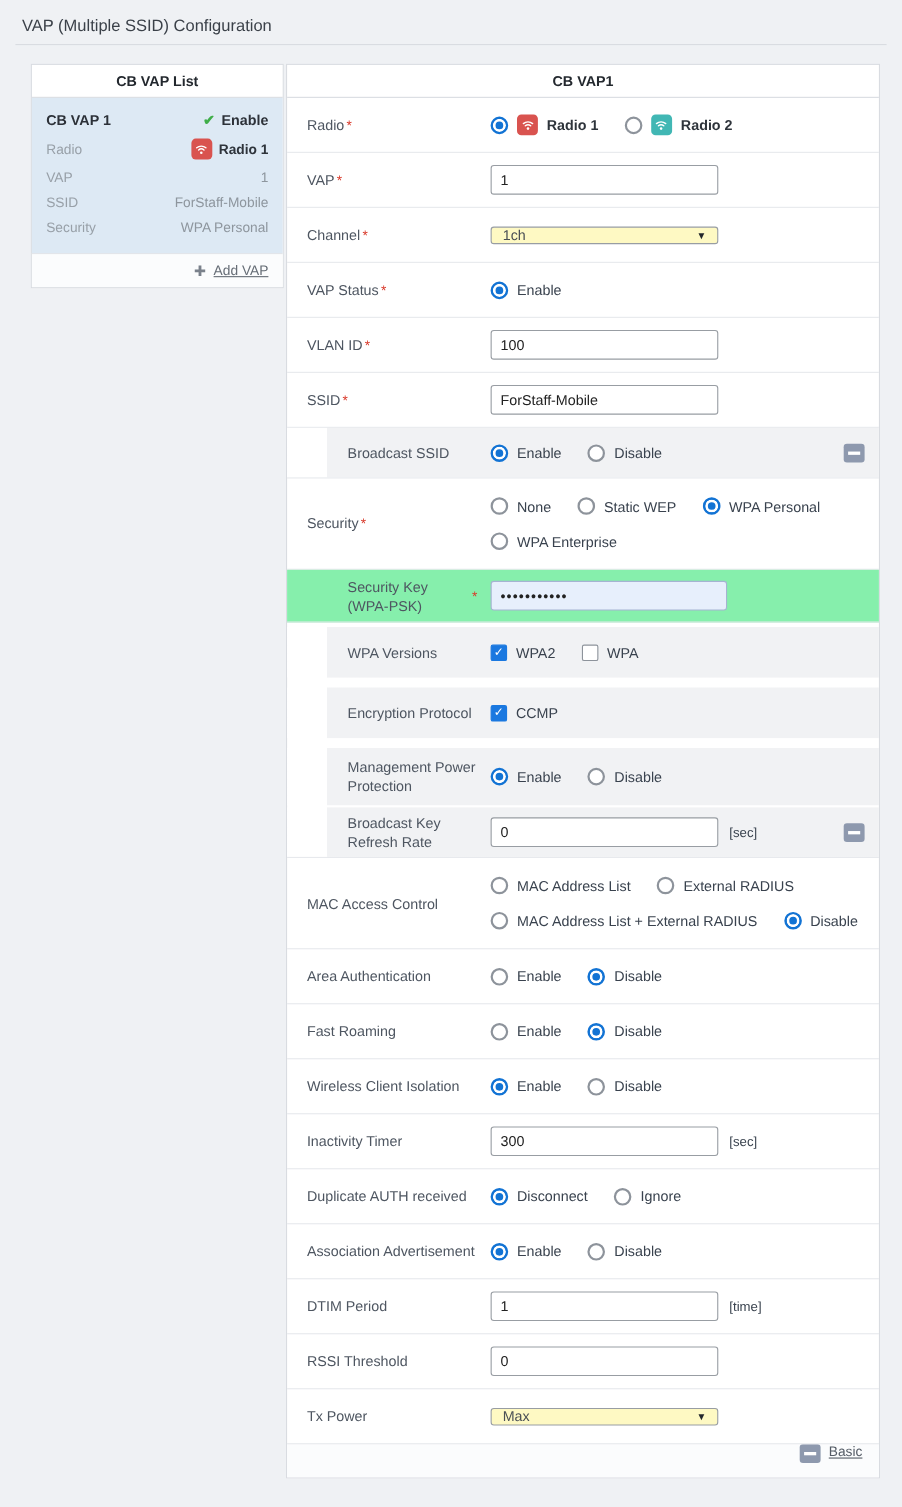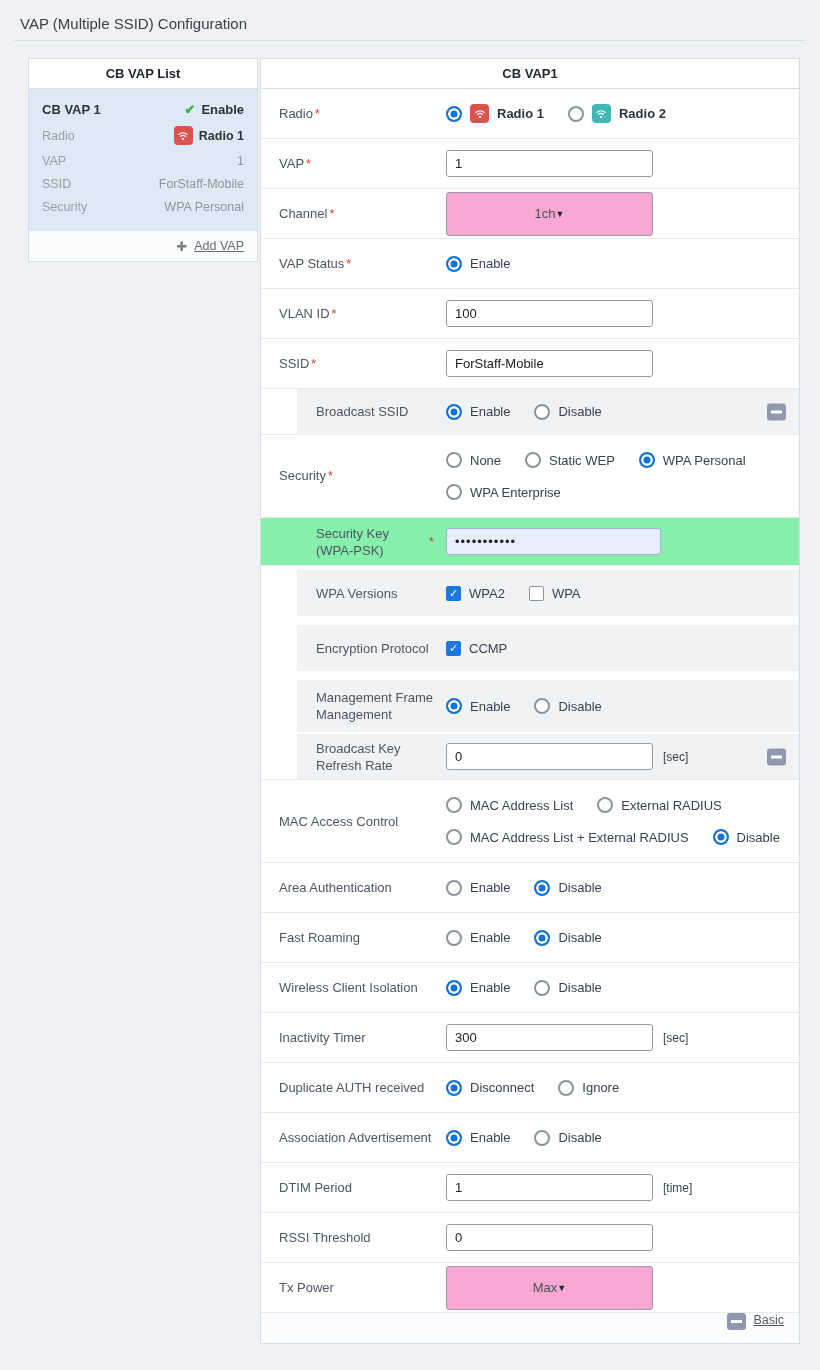--- a/index.html
+++ b/index.html
@@ -35,21 +35,21 @@
   .cb{width:15px;height:15px;border:1px solid #8d939b;border-radius:2px;background:#fff;box-sizing:border-box;display:inline-flex;align-items:center;justify-content:center;font-size:11px;line-height:1;color:transparent;flex-shrink:0}
   .cb.on{background:#1a78e0;border-color:#1a78e0;color:#fff}
   .bold{font-weight:bold;color:#2e343b}
   .wifiic{width:19px;height:19px;border-radius:4px;display:inline-flex;align-items:center;justify-content:center;flex-shrink:0}
   .wifiic.red{background:#d9534f}
   .wifiic.teal{background:#41b7b4}
   .wifiic svg{width:14px;height:14px;display:block}
   input.txt{width:207px;height:27px;border:1px solid #989da3;border-radius:3px;padding:0 8px;font-family:"Liberation Sans",sans-serif;font-size:13px;color:#222;box-sizing:border-box;background:#fff}
   input.key{background:#e7effc;border-color:#a6b3d2;width:215px;letter-spacing:1px}
   .unit{margin-left:9px;font-size:12px;color:#39424e}
-  .sel{width:207px;height:44px;border:1px solid #989da3;border-radius:3px;display:inline-flex;align-items:center;justify-content:center;padding:0 10px;box-sizing:border-box;background:#f9a8d4;color:#4a4f55;font-size:13px;cursor:pointer}
+  .sel{width:207px;height:16px;border:1px solid #989da3;border-radius:3px;display:inline-flex;align-items:center;justify-content:space-between;padding:0 10px;box-sizing:border-box;background:#fef9c3;color:#4a4f55;font-size:13px;cursor:pointer}
   .arr{font-size:9px;color:#23272c}
   
   .row.sub{background:linear-gradient(90deg,#fff 36px,#f1f2f4 36px);padding-left:55px;min-height:46px;border-bottom:none}
   .row.sub .lbl{width:130px}
   .row.sub.keyrow{background:#86efac;min-height:48px;border-bottom:1px solid #e7e9ed}
   .row.sub.keyrow .lbl{width:113px}
   .keyreq{width:17px;flex-shrink:0;text-align:left;color:#d93a2b;font-size:12.5px}
   .row.sub.bord{border-bottom:1px solid #e7e9ed}
   .gap9{margin-top:9px}
   .gap4{margin-top:4px}
@@ -245,21 +245,21 @@
     <div class="lbl"><span>Encryption Protocol</span></div>
     <div class="ctrl">
       <span class="opt">
           <span class="cb on">✓</span>
           <span>CCMP</span>
         </span>
     </div>
   </div>
 
   <div class="row sub gap9" style="min-height:52px">
-    <div class="lbl"><span>Management Frame Management</span></div>
+    <div class="lbl"><span>Management Power Protection</span></div>
     <div class="ctrl">
       <span class="opt">
           <span class="radio on"></span>
           <span>Enable</span>
         </span>
       <span class="opt">
           <span class="radio"></span>
           <span>Disable</span>
         </span>
     </div>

====

Answer with the number alone after working out how many lines in the records contain the string "pointer".

→ Task result
2